Ms. Pina is also hard at work on her third novel, A Season for Hummingbirds, and she just completed her third play, Someone to Watch Over Me, a riveting innovative work about the prolific life of Ella Fitzgerald, which will premiere Spring of 2019. She is also the author of Bucking the Line an authorized biography of the Clougherty family, the founders of the Farmer John brand, and she is currently penning the authorized biography for Gina Rivera, founder of Phenix Salon Suites which will be made into a feature film upon completion. Further, Ms. Pina delivers lectures on the Harlem Renaissance and teaches master classes on writing at various colleges and universities all across the country.

BLUE MCELROY is a North Texas playwright, born and raised in Oak Cliff. She enjoys writing about things that others aren't talking about. Her hope is to showcase on stage topics that need exploration and discussion. Her plays feature the dynamics between families, particularly in times of crisis. Her play, Cardboard Box delves into darker themes of childhood and how communication breakdown builds emotional barriers that are difficult to get past.
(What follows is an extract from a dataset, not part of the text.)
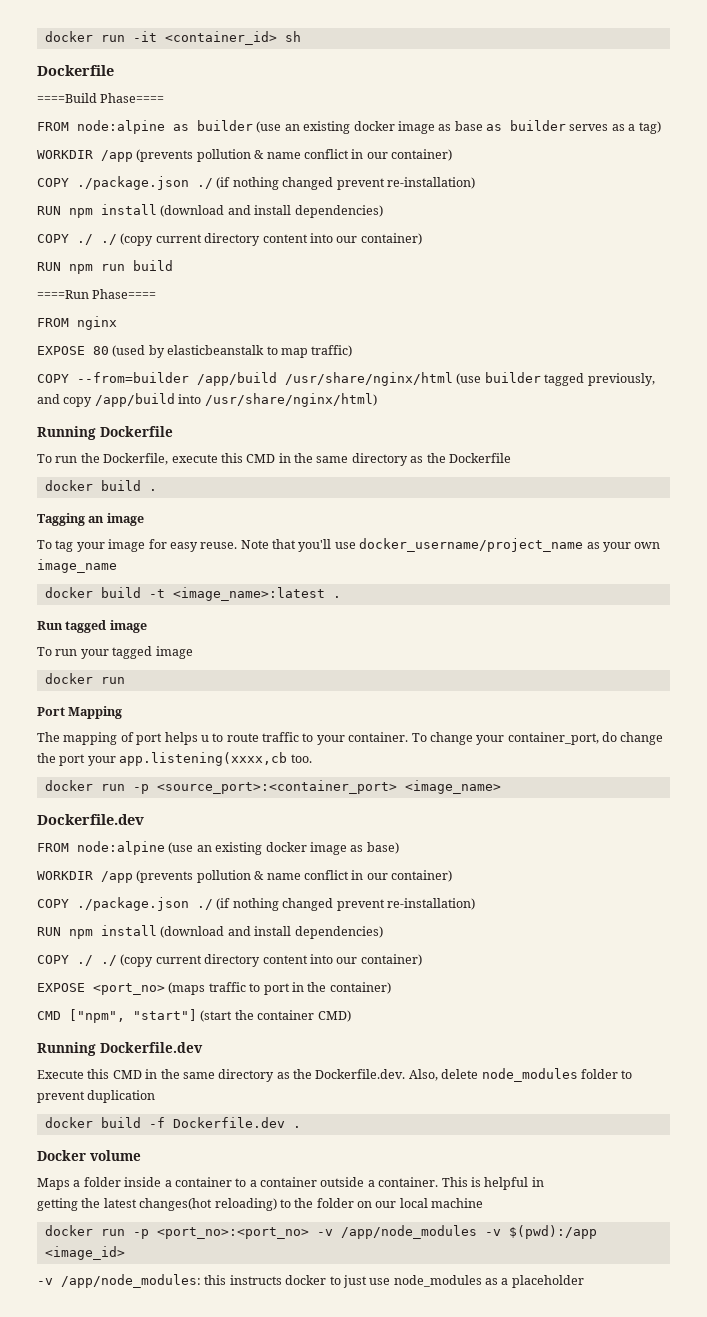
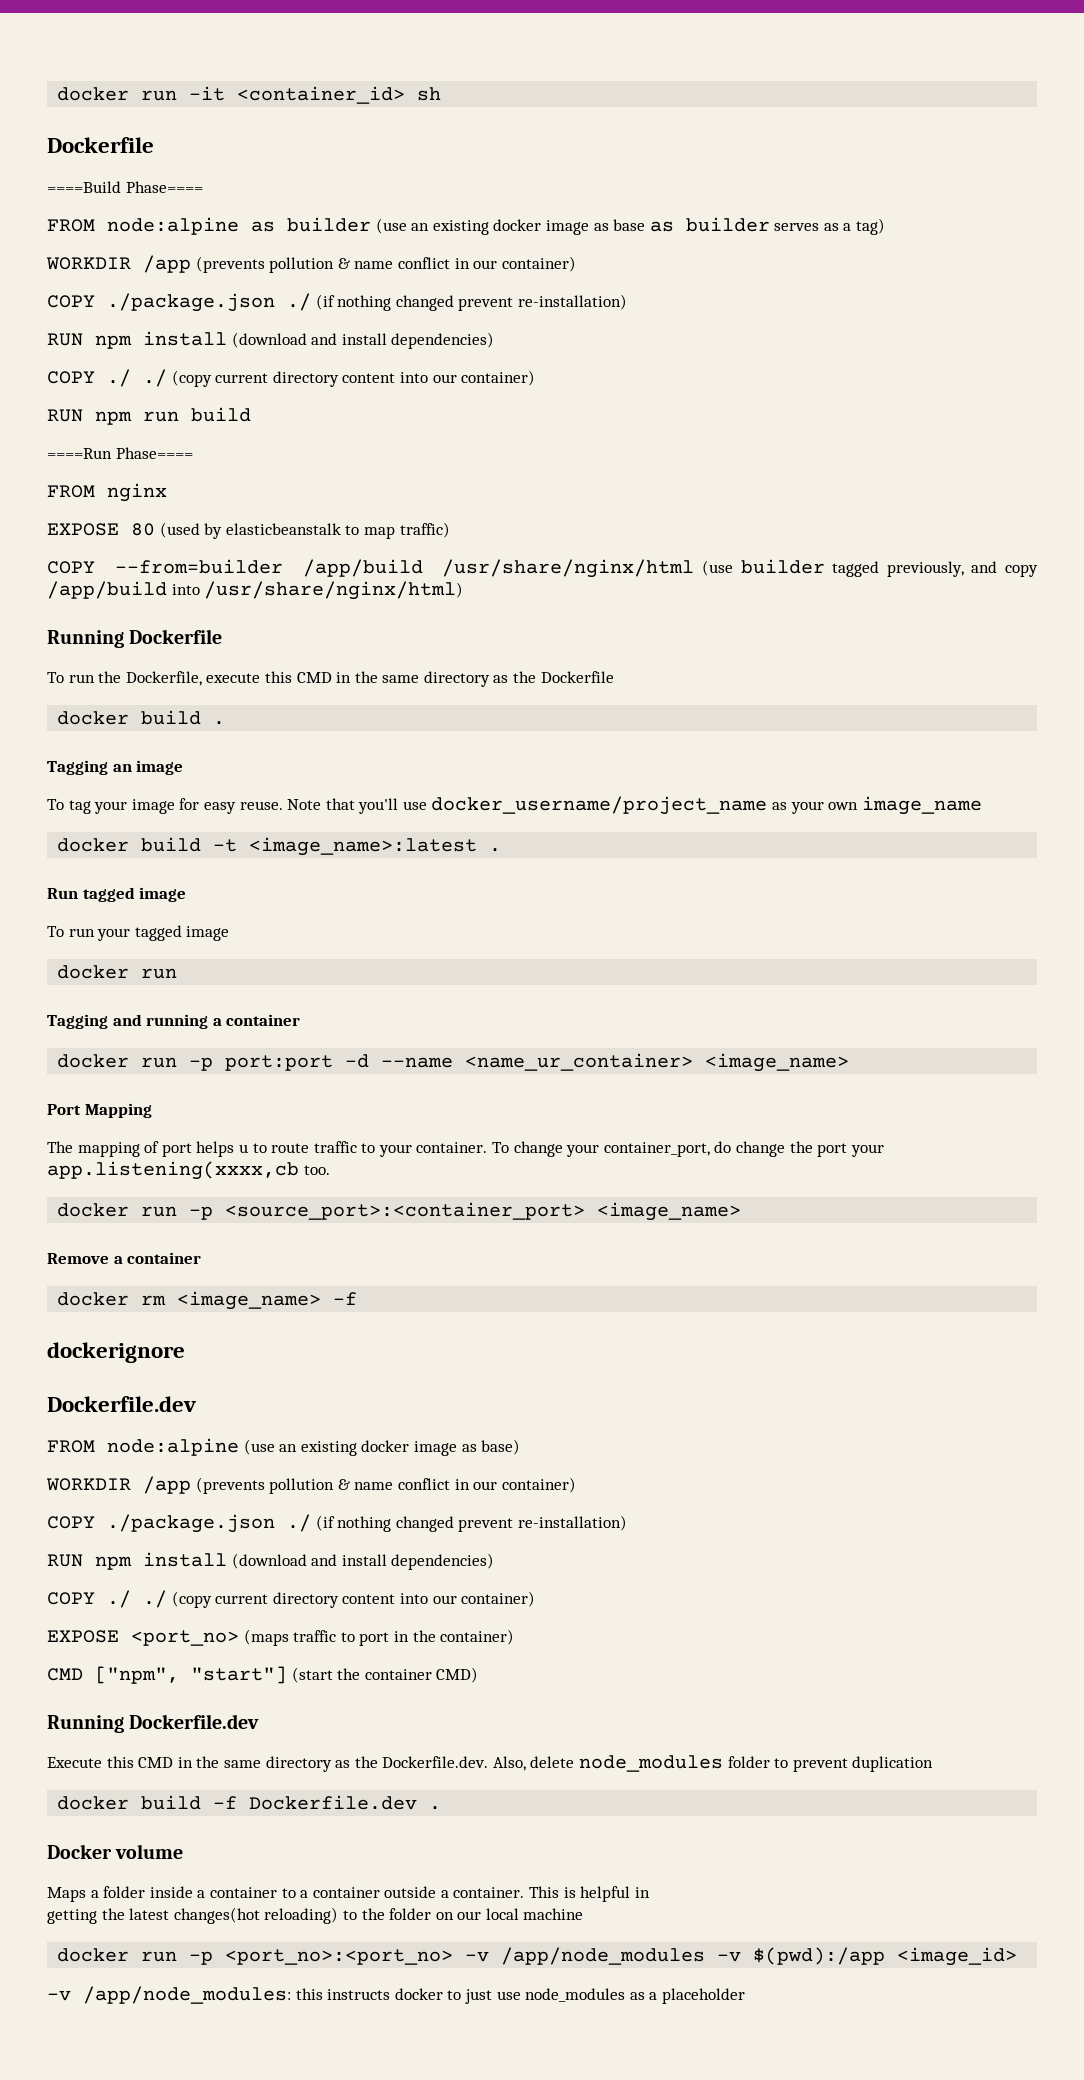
(125, 680) none -> [47,1014,301,1029] [57,1053,850,1072] // Tagging and running a container // docker run -p port:port -d --name <name_ur_container> <image_name>
(501, 787) none -> [47,1252,202,1264] [57,1291,358,1310] [47,1342,185,1363] // Remove a container // docker rm <image_name> -f // dockerignore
KAT RAMSBURG is a Los Angeles based playwright. Full-length plays include Anatomy of a Hug (Semi-Finalist, O’Neill Theatre Conference), Stupid Hope, (Drama League New Directors/New Works grant), Wendy Unwritten, Drive You Happy and Love Cloud. Her plays have been produced, commissioned and developed by Primary Stages: ESPA Drills, The Great Plains Theatre Conference, Trustus Theatre, The Road Theatre, Northern Writer’s Project, Acadiana Repertory Theatre, The Bechdel Group, New Origins Theatre, The Bridge Initiative: Women in Arizona Theatre, The Evergreen School, Ugly Rhino Theatre Company, Rising Sun Theatre Company, Exit 7, and The Little Theatre. By day she works on the Netflix original series, 13 Reasons Why.

KIANA “KIKI” RIVERA (she, we, us) is an internationally produced, award-winning theatre artist, educator and arts activist. Kiki has a BA in Theatre from the University of Hawaiʻi at Mānoa (UHM), MFA in Playwriting (UHM) and member of the 2018 ArtEquity cohort. She is also associated with the Kennedy Center American College Theater Festival (KCACTF) as a Region VIII Respondent. Original plays include Puzzy (featuring award-winning New Zealand Playwright Victor Rodger), Faʻalavelave: The Interruption and Lost Boy featured in Plantation Plays commissioned by The Leeward Theatre at Leeward Community College. As an educated gender-queer person of color (Samoan-Filipinx born and raised in Hawaii) that is cis-femme presenting, Kiki recognizes her privilege and responsibility to those marginalized communities. Her work focuses on cultural and sexual identity and the effects of colonization. Kiki is one of many voices for Pacific Islanders in the diaspora and is published in Samoan Queer Lives edited by Yuki Kihara and Dan Talaupapa McMullin. Kiki believes in self-reflective storytelling from a contemporary indigenous perspective and creating space for marginalized theatre artists of color.